━━ DATASET CONTENT

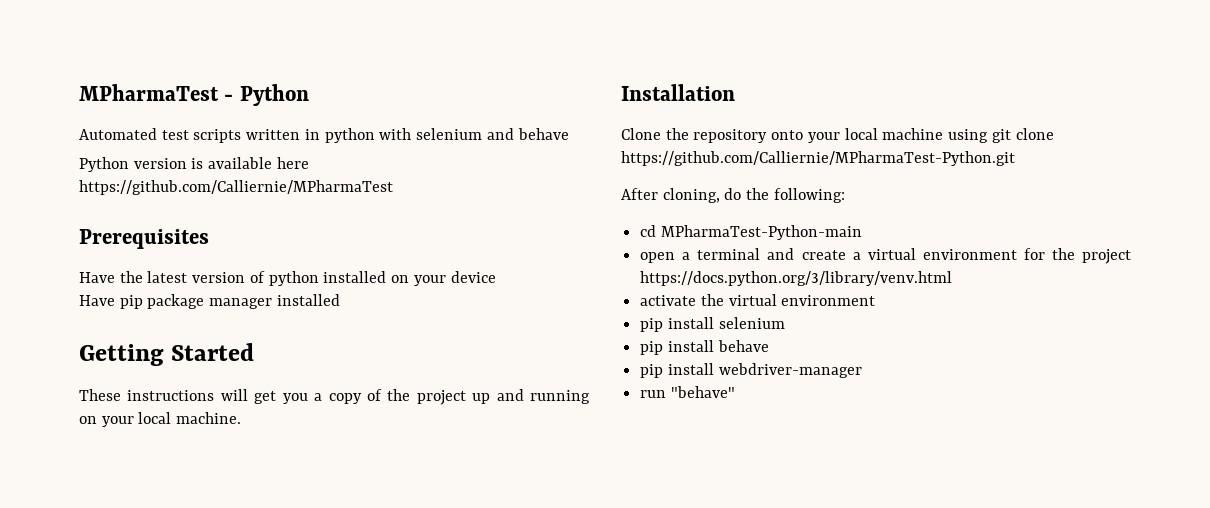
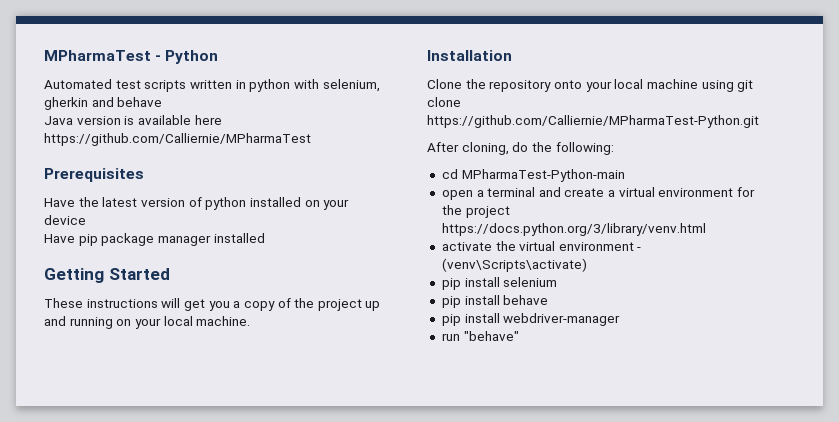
- Automated test scripts written in python with selenium and behave
+ Automated test scripts written in python with selenium, gherkin and behave
- Python version is available here https://github.com/Calliernie/MPharmaTest
+ Java version is available here https://github.com/Calliernie/MPharmaTest
- activate the virtual environment
+ activate the virtual environment - (venv\Scripts\activate)

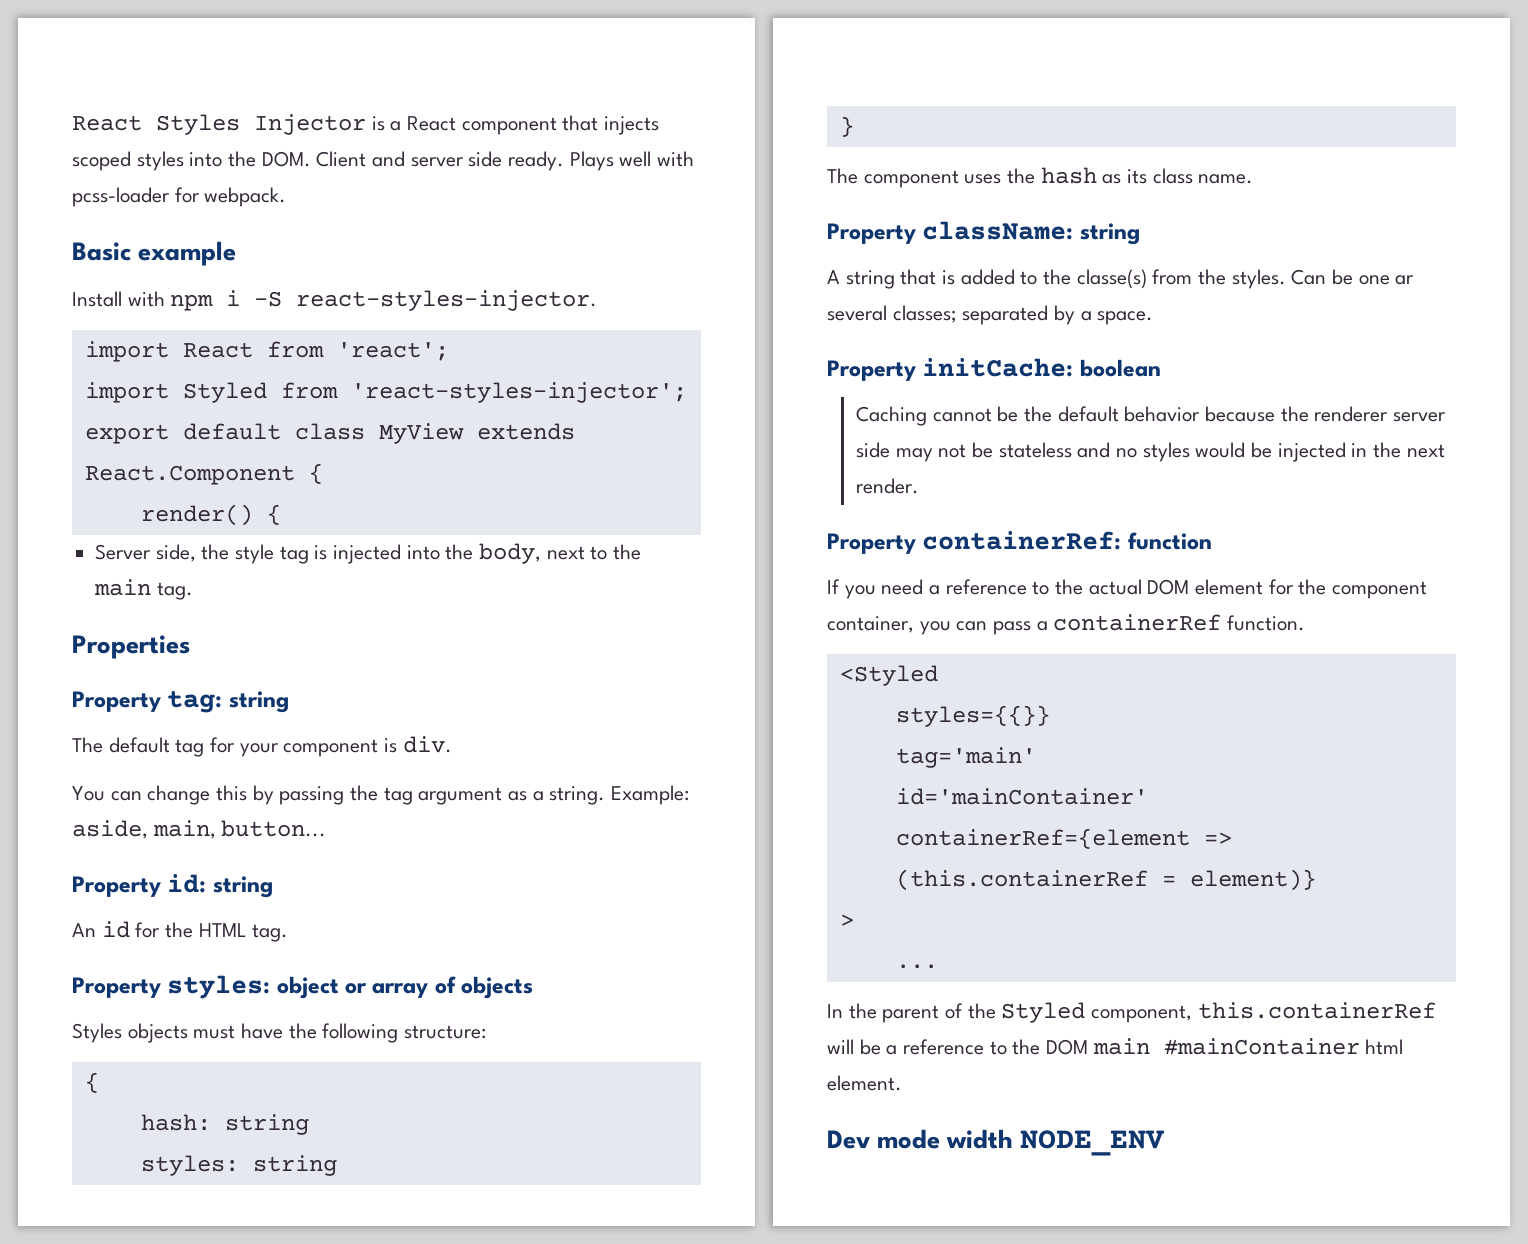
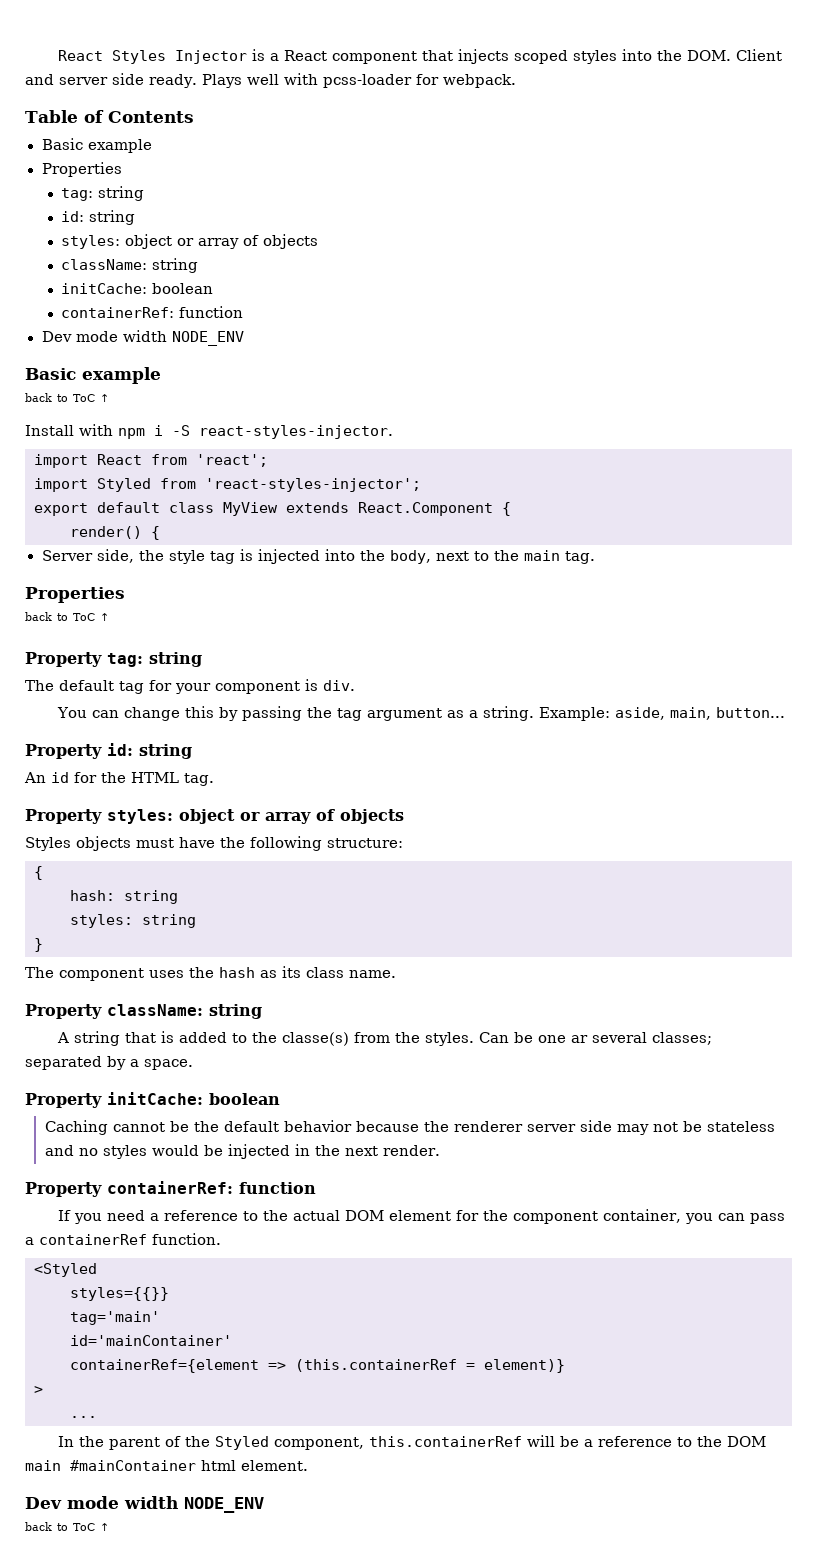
+ Table of Contents
  Basic example
+ Properties
+ tag: string
+ id: string
+ styles: object or array of objects
+ className: string
+ initCache: boolean
+ containerRef: function
+ Dev mode width NODE_ENV
+ Basic example
+ back to ToC ↑
  Server side, the style tag is injected into the body, next to the main tag.
  Properties
+ back to ToC ↑
  In the parent of the Styled component, this.containerRef will be a reference to the DOM main #mainContainer html element.
  Dev mode width NODE_ENV
+ back to ToC ↑

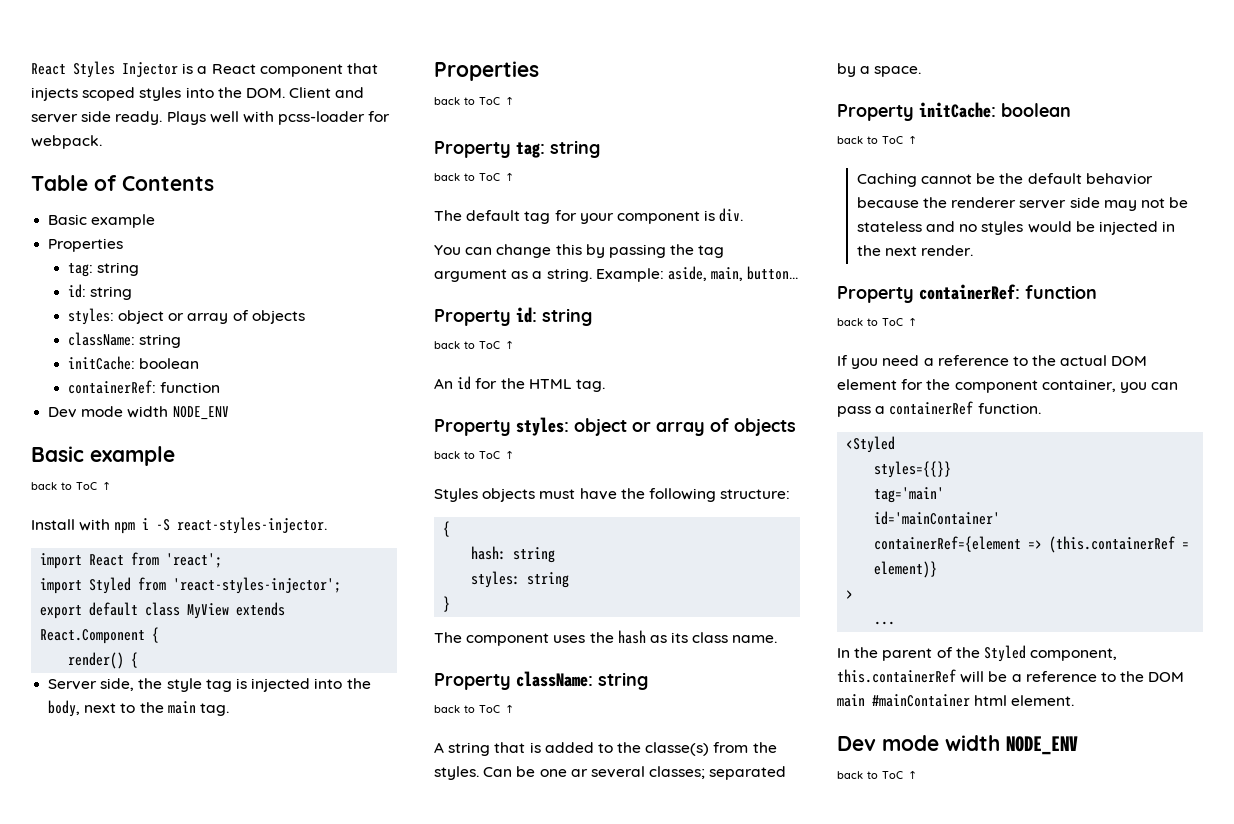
  Property tag: string
+ back to ToC ↑
  Property id: string
+ back to ToC ↑
  Property styles: object or array of objects
+ back to ToC ↑
  Property className: string
+ back to ToC ↑
  Property initCache: boolean
+ back to ToC ↑
  Property containerRef: function
+ back to ToC ↑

━━━━

▶ _REQUIREMENT_
Among the records above, find each line containing the string "available" and copy it.

▶ _RESULT FOR THIS EXERCISE_
- Python version is available here https://github.com/Calliernie/MPharmaTest
+ Java version is available here https://github.com/Calliernie/MPharmaTest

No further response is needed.